NSW Greens MP Abigail Boyd calls for the energy sector to be nationalised

August 23, 2022
Campaign against energy privatisation in NSW in 2015. Photo: Stop the Sell Off campaign

As crises linked to the reliance on fossil fuels — drought, mega fires and floods — and the crisis in the energy sector continue, the federal election in May showed how many feel about the lack of climate action electing more Greens MPs and teal independents promising real action on the climate.

The energy crisis, which hit in June, has led to the cost of electricity and gas soaring in a colder than usual winter. This is compounded by a coal sector that is crumbling and gas corporations prioritising more lucrative overseas markets.

This is the context for NSW Greens MLC Abigail Boyd calling for the energy sector to be nationalised. She wants the public to own this essential service which, she argues, would then also allow a quicker transition to renewables and affordable power.

Nationalising energy, or transferring it from private to state ownership, seems like a bold move. But the sector was in public hands not that long ago: state governments owned and controlled the entire power grid in the early 1990s.

Under pressure from the John Howard Coalition government in the mid-1990s, state governments began selling off large chunks of public infrastructure, deregulated the energy sector and privatised its parts.

While the Victorian and South Australian energy sectors were fully privatised by the early 2000s, public resistance to the energy sell-off in New South Wales meant that its partial privatisation didn’t come about until 2015.

The Michael Baird government sold half of Ausgrid to super funds in October 2016 for $16 million. It sold Transgrid to foreign investors for $10.26 billion the previous November.

While the energy sector remains in private hands, focused on profits, it will resist any transition away from fossil fuels.

Going green also has to be done in a way that does not shaft communities who rely on the fossil fuel industries for employment. Private companies cannot be trusted to ensure jobs are protected.

Sydney Criminal Lawyers spoke to Greens MLC Abigail Boyd about the impact of re-nationalising the energy sector.

How would you describe the state of the nation’s energy sector?

It’s a big mess. This latest crisis has shown us once again that you can’t simply put control of essential public services in private hands.

You’re starting a campaign for the energy sector to be nationalised, as it once was. What would this look like?

We’re going to see the gradual shutting down of fossil-fuel powered stations and their replacement with renewable energy sources.

If we want to make sure that this is done, not only as quickly as possible, but also as fairly as possible when it comes to looking after workers, coal communities and everybody else, the best way is by taking back control of these companies and production facilities into public hands.

We have to right the wrongs of the past: we have to ensure that a huge chunk of the renewable energy sources is in public hands, at least as much as we require to keep the lights on in everybody’s home.

Then we need to be making the old power stations actually pay for the clean-up of their existing sites, which we know will be very expensive.

In turn, the state can step in assume those liabilities and buy those companies out for next to zero.

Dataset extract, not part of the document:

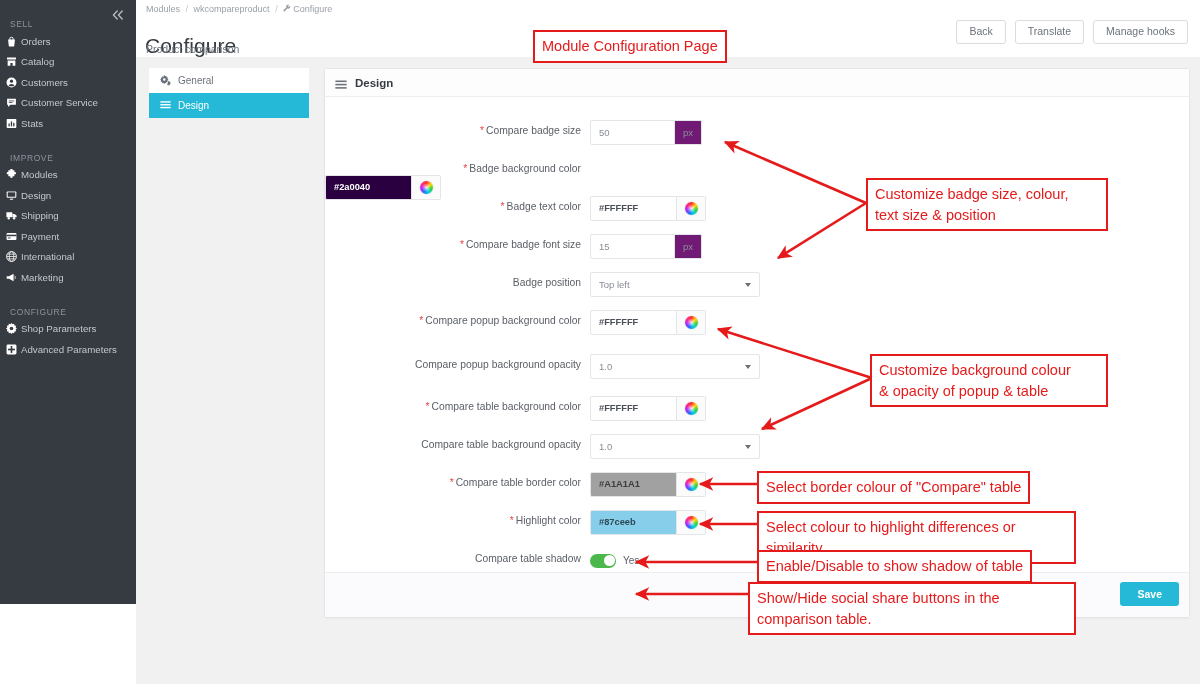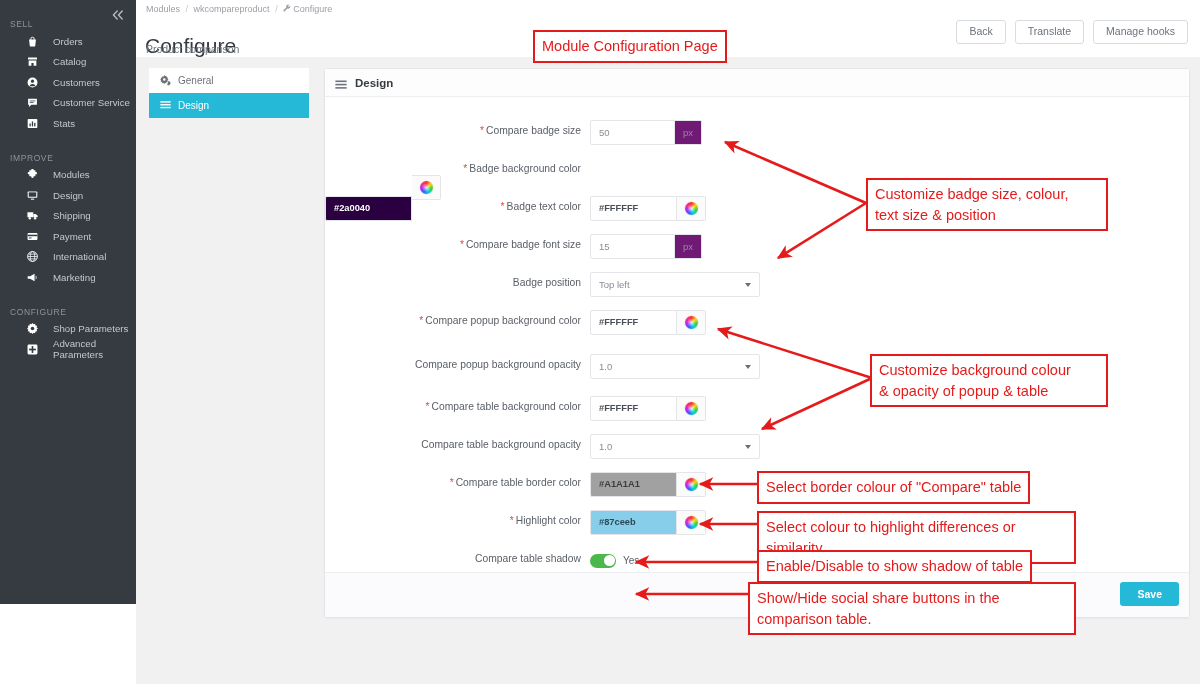"Orders" .nav-item { gap: 15px -> 4px; padding-left: 27px -> 6px }
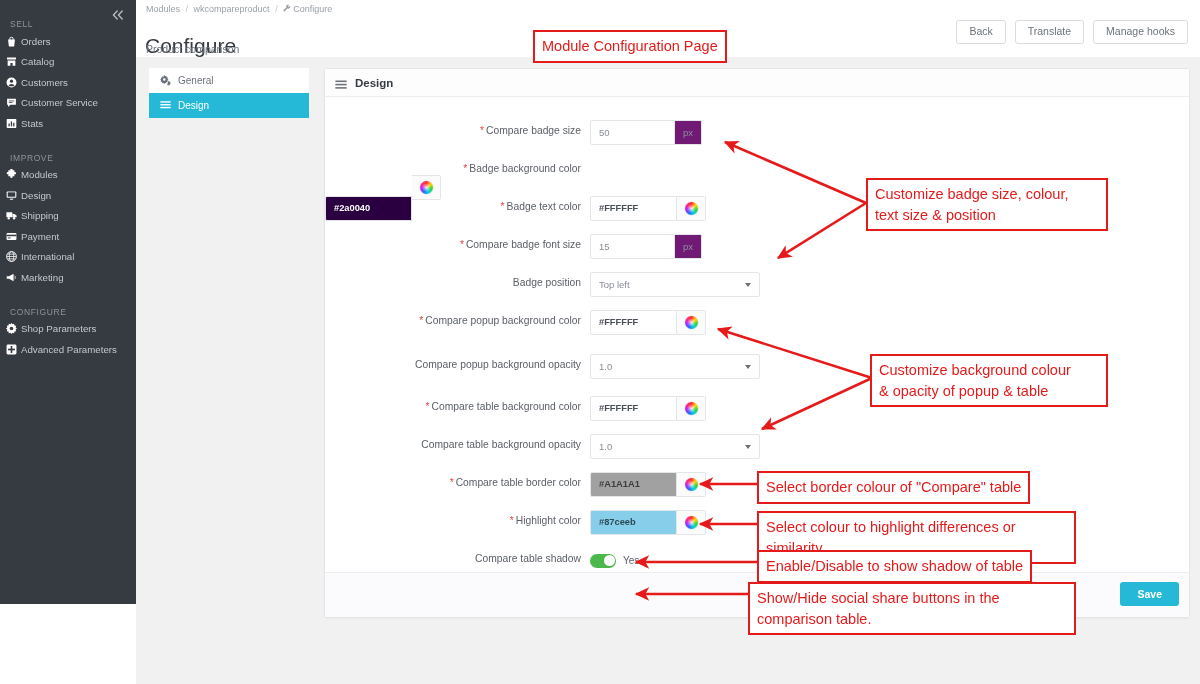"#2a0040" div.color-inp { margin-top: 21px -> none }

How would nationalising the energy sector impact the dual crises — the climate crisis and rising energy costs?

It’s important that we not just have control over the production and manufacturing side of things, but that we also have power over the retail side of things.

We know that despite this crisis and people’s electricity bills skyrocketing, when you look at the likes of Origin, they’re still making mega profits.

By removing the private intermediaries from energy retailing we can not only take control back to move to a decarbonised economy as quickly as possible, but also reduce people’s electricity bills by ensuring that we’re not allowing big companies to skim profits and pay shareholders.

Nationalising the energy system is a social democratic policy. But these sorts of arrangements have been demonised. Why?

We’ve forgotten what it’s like to have essential services in public control. We had 50 years of governments and various right-wing tabloids trying to convince us that the companies were going to come and save us.

It’s this drive towards “little government with big industry” as the way to go: privatise everything and apparently that was going to lead us to better services.

When we look back at the raw data from the last 30 years, we see very clearly that privatising these services has not resulted in a better outcome for people.

The only people who have benefited are the big corporations and their shareholders.

People have forgotten [about] the option of having something that is actually public.

The NSW Greens have nationalising the energy sector as part of its platform. But the two major parties are not taking adequate climate action because they’re in the pocket of the fossil fuel industry. How do you see us getting to the point where energy re-nationalisation is accepted?

Change always takes time. It took time to convince people — or fool people — into thinking that these sorts of services shouldn’t be public. It will take time to convince people that they should now be public.

But the role of the Greens is to start the discussion and remind people of what else is possible. Eventually those ideas filter into the consciousness of the other parties. We’ve seen that happen over and over, such as with marriage equality.

I think we need to be attacking this at different levels. One is by putting these robust policies out there. But we also really need to be working hard to tighten donation laws and laws preventing this revolving door between the major parties and the fossil fuel industry.

We need to be trying to get the fossil fuel industry out of our politics at the same time as convincing people that there’s a better way.

[Paul Gregoire writes for Sydney Criminal Lawyers, where a version of this article first appeared.]